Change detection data
........

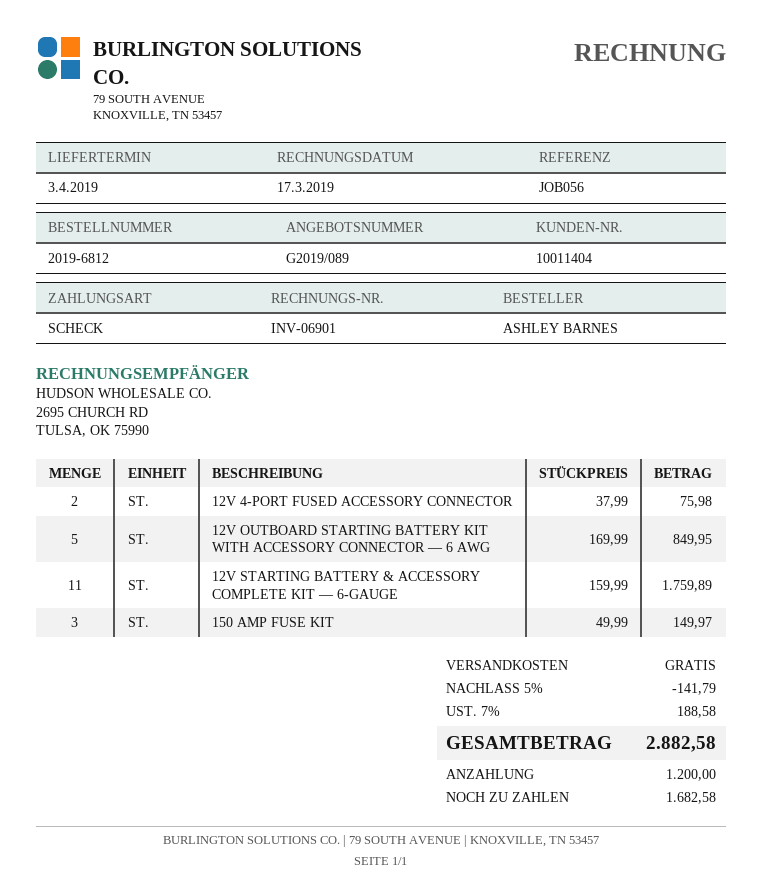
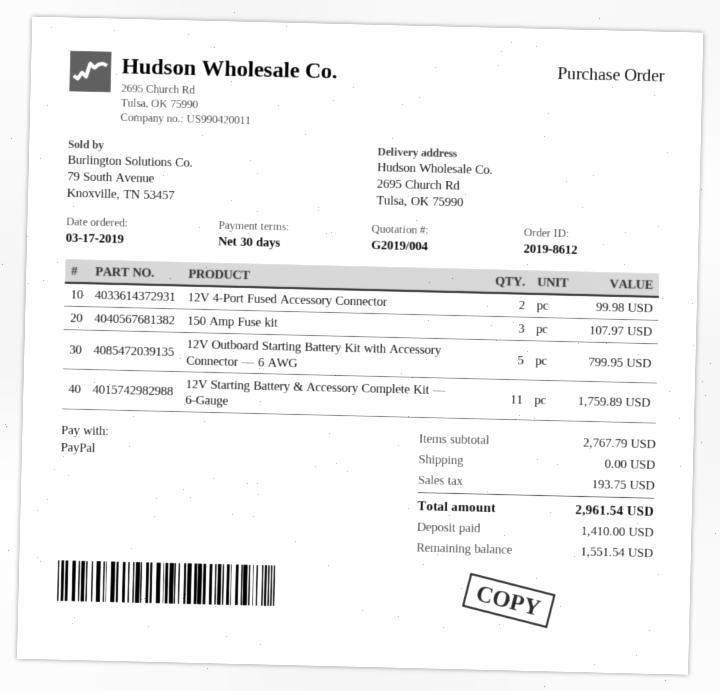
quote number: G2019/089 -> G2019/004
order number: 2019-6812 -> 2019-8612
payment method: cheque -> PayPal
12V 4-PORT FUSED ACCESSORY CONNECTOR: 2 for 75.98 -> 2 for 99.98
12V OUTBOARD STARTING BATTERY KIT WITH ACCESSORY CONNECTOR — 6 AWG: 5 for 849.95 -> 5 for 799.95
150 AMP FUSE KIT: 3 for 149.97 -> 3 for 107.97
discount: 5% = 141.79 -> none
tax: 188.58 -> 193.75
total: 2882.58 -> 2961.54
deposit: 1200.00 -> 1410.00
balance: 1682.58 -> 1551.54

........

WORK REQUEST:
Pull out each line of the records holding the string "ACCESSORY".

OUTPUT FOR THIS EXERCISE:
12V 4-PORT FUSED ACCESSORY CONNECTOR: 2 for 75.98 -> 2 for 99.98
12V OUTBOARD STARTING BATTERY KIT WITH ACCESSORY CONNECTOR — 6 AWG: 5 for 849.95 -> 5 for 799.95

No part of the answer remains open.